TO DO
Begin at the line below that contains "RTM Beleuchteter Wippschalter" and write out every line from there to the end of the entries, exactly.

Records from a dataset:
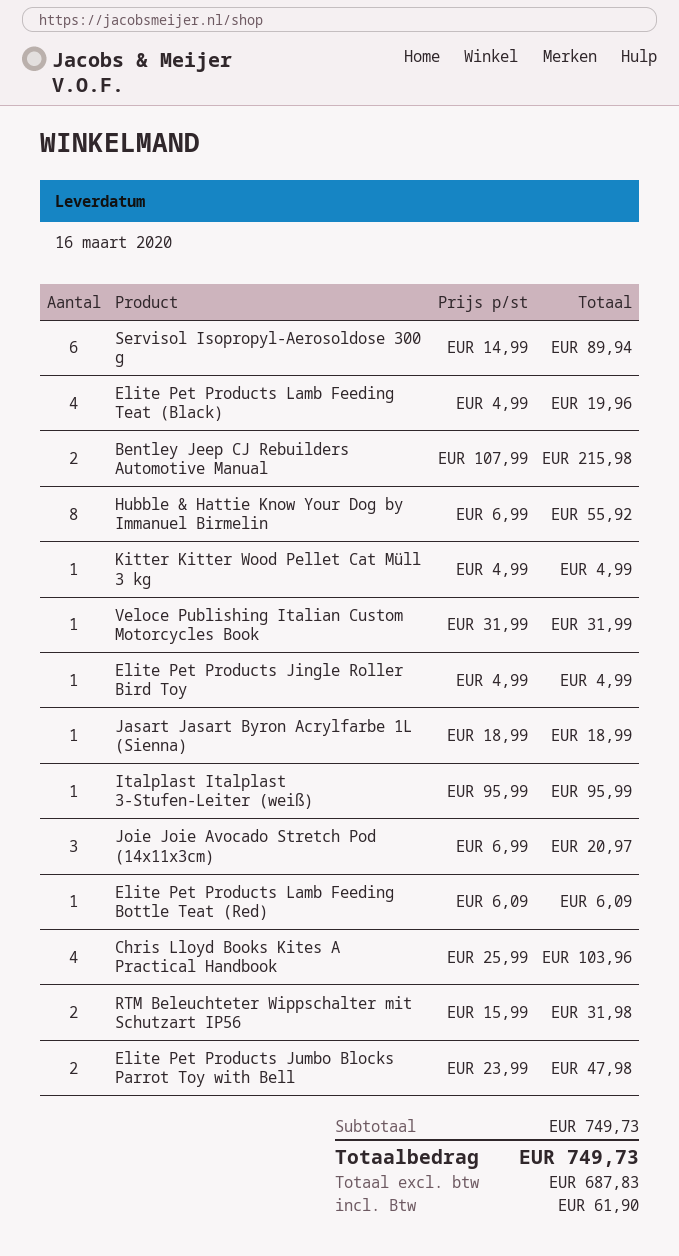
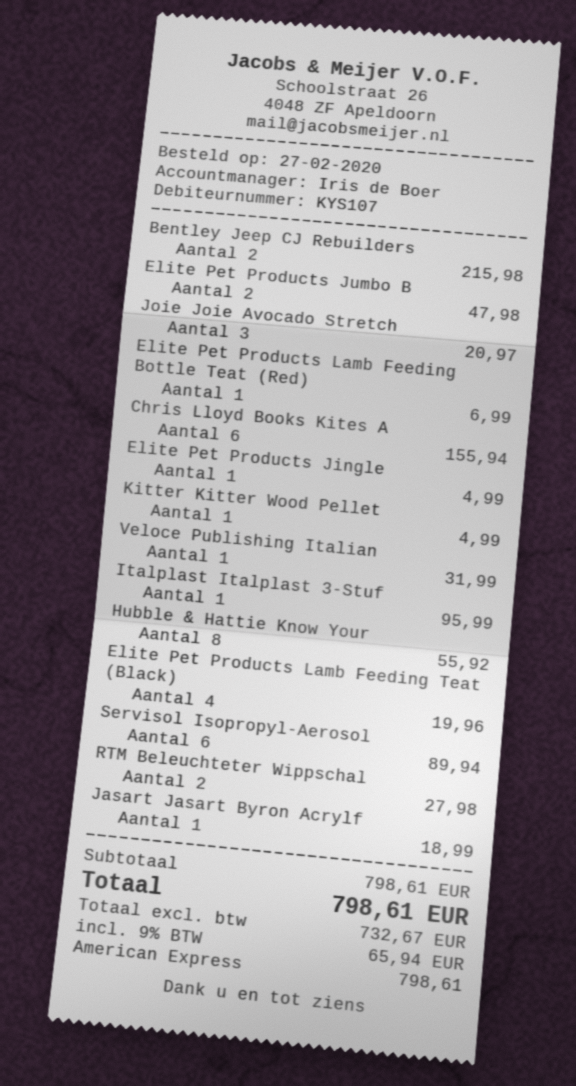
Elite Pet Products Lamb Feeding Bottle Teat (Red): 1 for 6.09 -> 1 for 6.99
Chris Lloyd Books Kites A Practical Handbook: 4 for 103.96 -> 6 for 155.94
RTM Beleuchteter Wippschalter mit Schutzart IP56: 2 for 31.98 -> 2 for 27.98
subtotal: 749.73 -> 798.61
net: 687.83 -> 732.67
tax: 61.90 -> 65.94
total: 749.73 -> 798.61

RESULT OF THIS TASK
RTM Beleuchteter Wippschalter mit Schutzart IP56: 2 for 31.98 -> 2 for 27.98
subtotal: 749.73 -> 798.61
net: 687.83 -> 732.67
tax: 61.90 -> 65.94
total: 749.73 -> 798.61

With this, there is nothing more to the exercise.